Macs CAN come with "good specs". You can buy upgrades to nicer graphic chipsets in the Macbook series or attempt installing your own in a Mac desktop.
OSX doesn't have a huge library of games, but now that Macs can run Windows natively and the hardware is completely compatible, most (if not all) games made for NT-based os's can run under Windows on a Mac assuming the graphics card/chipset is up to par.
Intel processors are good, and any system builder would know to go a little crazy with the CPU heatsink to overcompensate for higher operating temperatures. The temperature differences between like-stat AMD and Intel processors are nominal and not as drastic as they used to be with the P4/XP+ series.
AMD processors aren't better to run small tasks on. It doesn't help that you're mixing up CPU and RAM. RAM is what makes multi-tasking possible. You could argue that processor cores and load balancing have something to do with it, but AMD's main stay are 6-core and 4-core processors where half the cores only operate at half-perplexity.
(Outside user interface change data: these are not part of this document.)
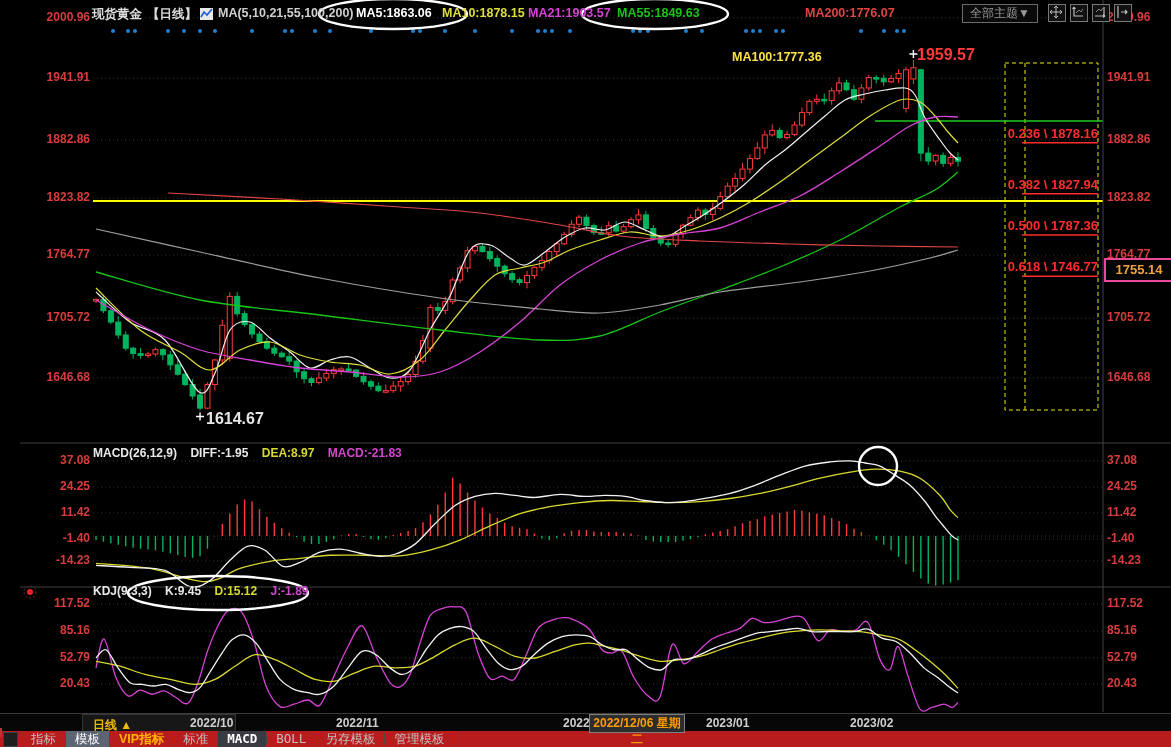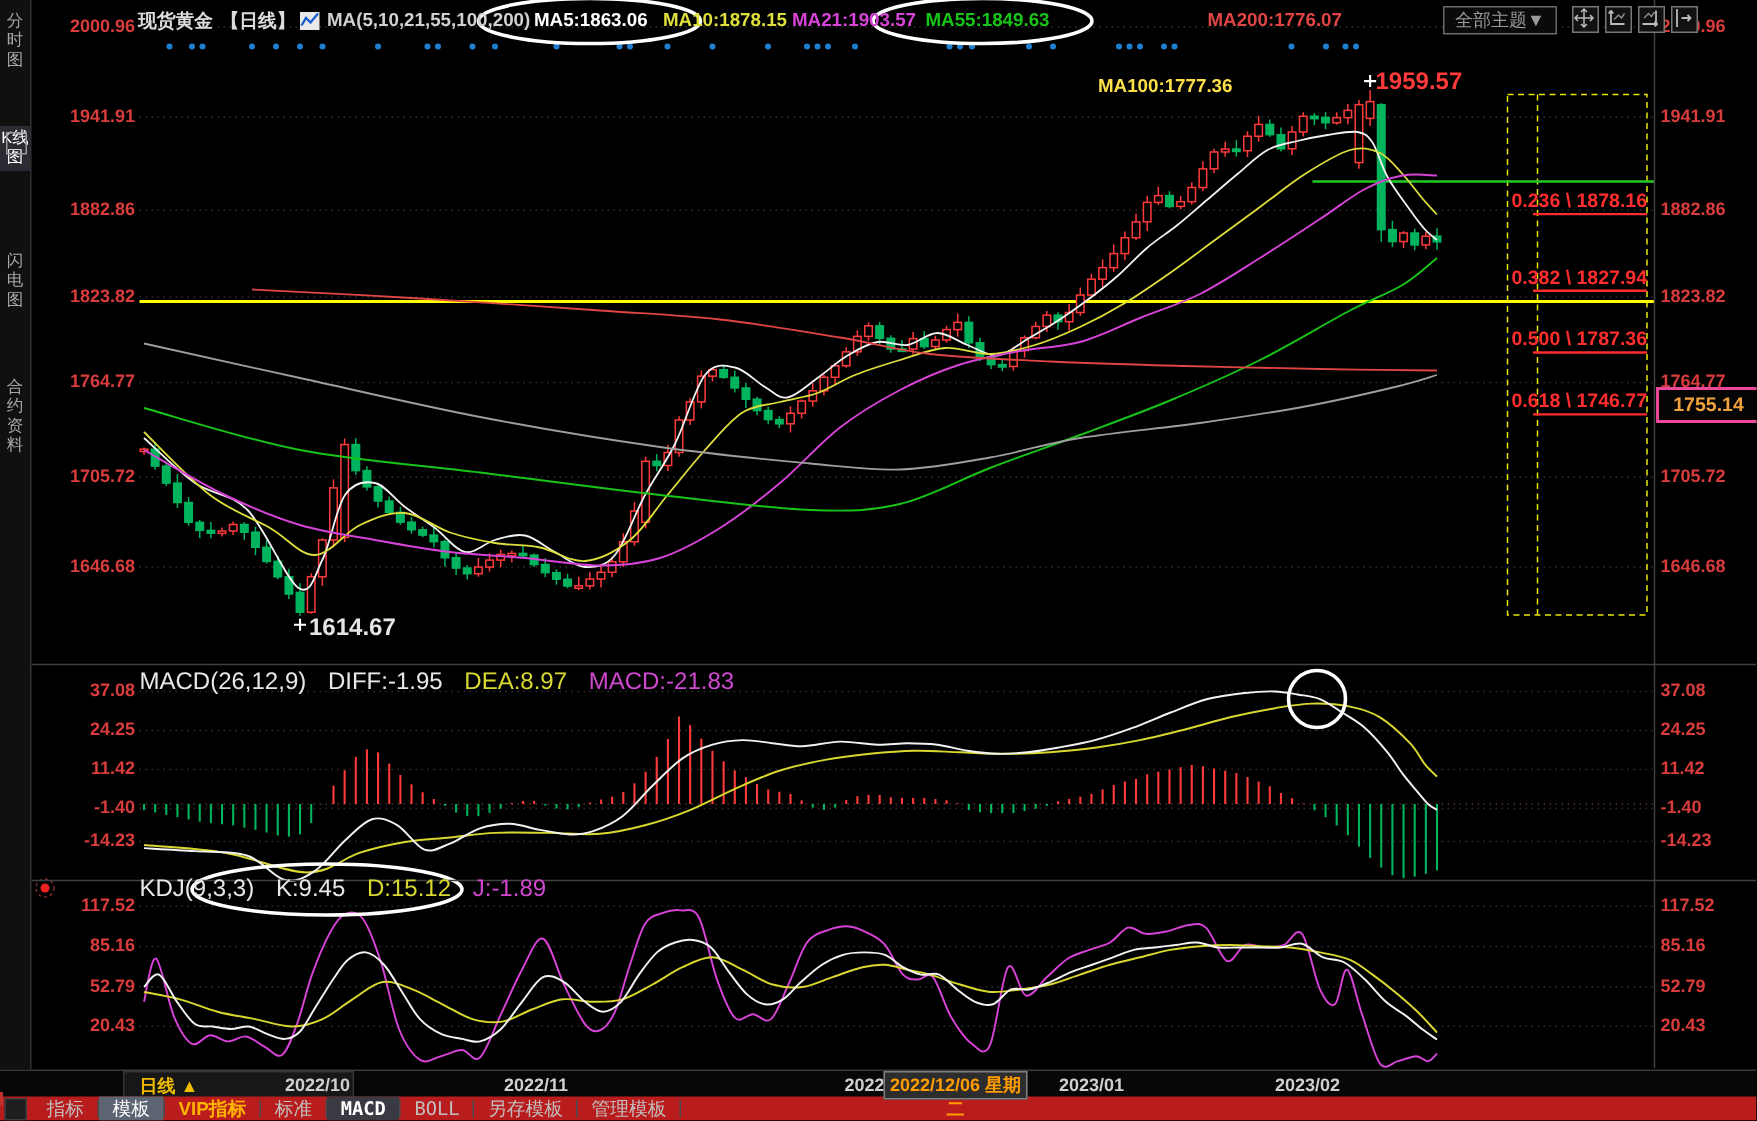--- a/index.html
+++ b/index.html
@@ -22,21 +22,21 @@
   
   .tick{position:absolute;font-size:12px;font-weight:bold;color:#d93c3c;white-space:nowrap;}
   .tickL{left:30px;width:60px;text-align:right;}
   .tickR{left:1107px;width:62px;text-align:left;}
   
   .fib-lab{position:absolute;font-size:13px;font-weight:bold;color:#ff2d2d;width:190px;text-align:right;z-index:4;}
   #price-box{position:absolute;left:1104px;width:66px;height:20px;background:#050505;border:2px solid #ec4899;
     color:#f0a23c;font-size:13px;font-weight:bold;line-height:20px;text-align:center;z-index:6;}
   .anno{position:absolute;font-size:16px;font-weight:bold;white-space:nowrap;z-index:4;}
   
-  .pane-hdr{position:absolute;font-size:16px;font-weight:normal;white-space:nowrap;z-index:4;}
+  .pane-hdr{position:absolute;font-size:12px;font-weight:bold;white-space:nowrap;z-index:4;}
   .pane-hdr span{margin-right:10px;}
   
   #xaxis-row{left:0;top:713px;width:1171px;height:18px;background:#070707;border-top:1px solid #3a3a3a;}
   #period-btn{position:absolute;left:82px;top:0px;width:152px;height:17px;background:#171717;
     border:1px solid #343434;cursor:pointer;}
   #period-btn span{color:#eebb00;font-weight:bold;font-size:12px;margin-left:10px;line-height:16px;display:inline-block;}
   .month{position:absolute;top:2px;color:#cfcfcf;font-size:12px;font-weight:bold;}
   #date-tip{position:absolute;left:589px;top:0px;width:94px;height:17px;background:#2d2d2d;border:1px solid #808080;
     color:#ff9c00;font-size:12px;font-weight:bold;text-align:center;line-height:16px;z-index:7;}
   #tab-row{left:0;top:731px;width:1171px;height:16px;background:#b91c1c;display:flex;align-items:center;}
@@ -486,27 +486,20 @@
       <circle cx="30" cy="592" r="6" fill="none" stroke="#7a3030" stroke-dasharray="2,2"></circle>
       <ellipse cx="393" cy="14" rx="74" ry="15" fill="none" stroke="#fff" stroke-width="2.4"></ellipse>
       <ellipse cx="655" cy="14" rx="73" ry="15" fill="none" stroke="#fff" stroke-width="2.4"></ellipse>
       <ellipse cx="218" cy="593" rx="90" ry="17" fill="none" stroke="#fff" stroke-width="2.4"></ellipse>
       <ellipse cx="878" cy="466" rx="19" ry="19" fill="none" stroke="#fff" stroke-width="2.4"></ellipse>
       <line x1="20" y1="443" x2="1171" y2="443" stroke="#404040"></line>
       <line x1="20" y1="587" x2="1171" y2="587" stroke="#404040"></line>
       <line x1="1103" y1="0" x2="1103" y2="712" stroke="#404040"></line>
     </svg>
 
-  <div id="sidebar" class="abs" style="z-index:8">
-    <div class="side-item" style="top:6px">分时图</div>
-    <div class="side-item sel" style="top:84px">K线图</div>
-    <div id="kbox" class="abs"></div>
-    <div class="side-item" style="top:166px">闪电图</div>
-    <div class="side-item" style="top:250px">合约资料</div>
-  </div>
 
   <div id="hdr" class="abs">
     <span class="h-txt" style="left:92px;color:#dcdcdc">现货黄金</span>
     <span class="h-txt" style="left:147px;color:#dcdcdc">【日线】</span>
     <span class="abs" style="left:200px;top:7px">
       <svg width="14" height="14">
           <rect x="0" y="1" width="13" height="12" fill="#e8e8e8"></rect>
           <polyline points="1,10 4,5 7,8 12,2" fill="none" stroke="#1a5fd0" stroke-width="1.6"></polyline>
         </svg>
     </span>

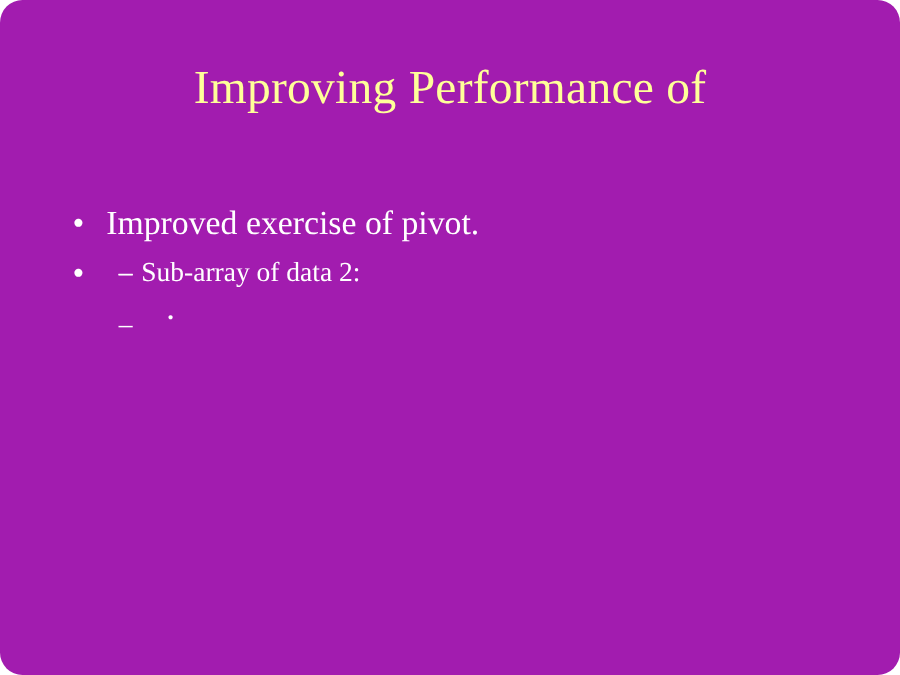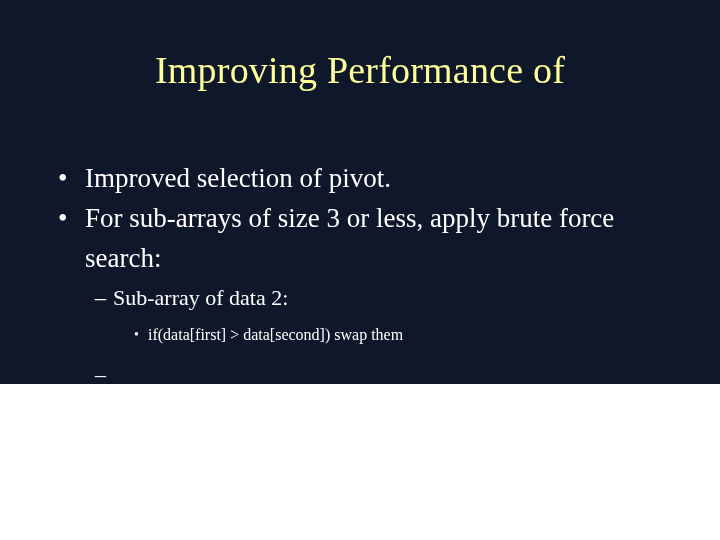--- a/index.html
+++ b/index.html
@@ -8,23 +8,24 @@
   }
   body {
     width: 720px;
     height: 540px;
     overflow: hidden;
     font-family: "Liberation Serif", "DejaVu Serif", serif;
   }
   .slide {
     position: relative;
     width: 720px;
-    height: 384px;
-    background: #0f172a;
+    height: 540px;
+    background: #a21caf;
     box-sizing: border-box;
+    border-radius: 18px;
   }
 
   
   .title-block {
     position: absolute;
     left: 0;
     top: 48px;
     width: 720px;
     text-align: center;
     color: #ffff99;
@@ -115,40 +116,38 @@
 <div class="slide">
 
   <div class="title-block">
     <span class="title-line">Improving Performance of</span>
   </div>
 
   <div class="body-block">
 
     <div class="bullet-row lvl1">
       <span class="marker">•</span>
-      <span class="text">Improved selection of pivot.</span>
+      <span class="text">Improved exercise of pivot.</span>
     </div>
 
     <div class="bullet-row lvl1">
       <span class="marker">•</span>
-      <span class="text">For sub-arrays of size 3 or less, apply brute force search:</span>
     </div>
 
     <div class="bullet-row lvl2">
       <span class="marker">–</span>
     </div>
 
     <div class="bullet-row lvl2">
       <span class="marker">–</span>
       <span class="text">Sub-array of data 2:</span>
     </div>
 
     <div class="bullet-row lvl3">
       <span class="marker">•</span>
-      <span class="text">if(data[first] &gt; data[second]) swap them</span>
     </div>
 
     <div class="spacer-lvl3"></div>
 
     <div class="bullet-row lvl2">
       <span class="marker">–</span>
     </div>
 
   </div>
 </div>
You're also referring to apps that are far more limited by internet speed than system speed.
If you want a computer that will play mw3, bf3, or crysis 2 without overheating, pick either AMD or Intel processors. Most of those games can depend on the CPU to compute in-game physics, but most new-ish graphics cards take care of that, too. If you want a computer that will play games well, you should be a little more worried about the graphics capabilities of the graphics card/chipset than worried about which CPU you purchase.
AMD processors are cheaper, but the current-gen have funky core configurations that don't compare to Intel's dual-core and quad-core offerings and the price offset isn't enough to consider the cut in performance.
You obviously don't know what you're talking about. Don't wave the "I've worked in the industry for more than 10 years" flag at the rest of us. I'm 30, and I've been rocking technology since I was nine. I'm not the only one around here, and experience doesn't automatically make you "more right". I'm not trying to attack you, but it's not chill to have this much bias and misinformation floating around the forums because people who don't know any better end up reading it and sharing your malformed opinion.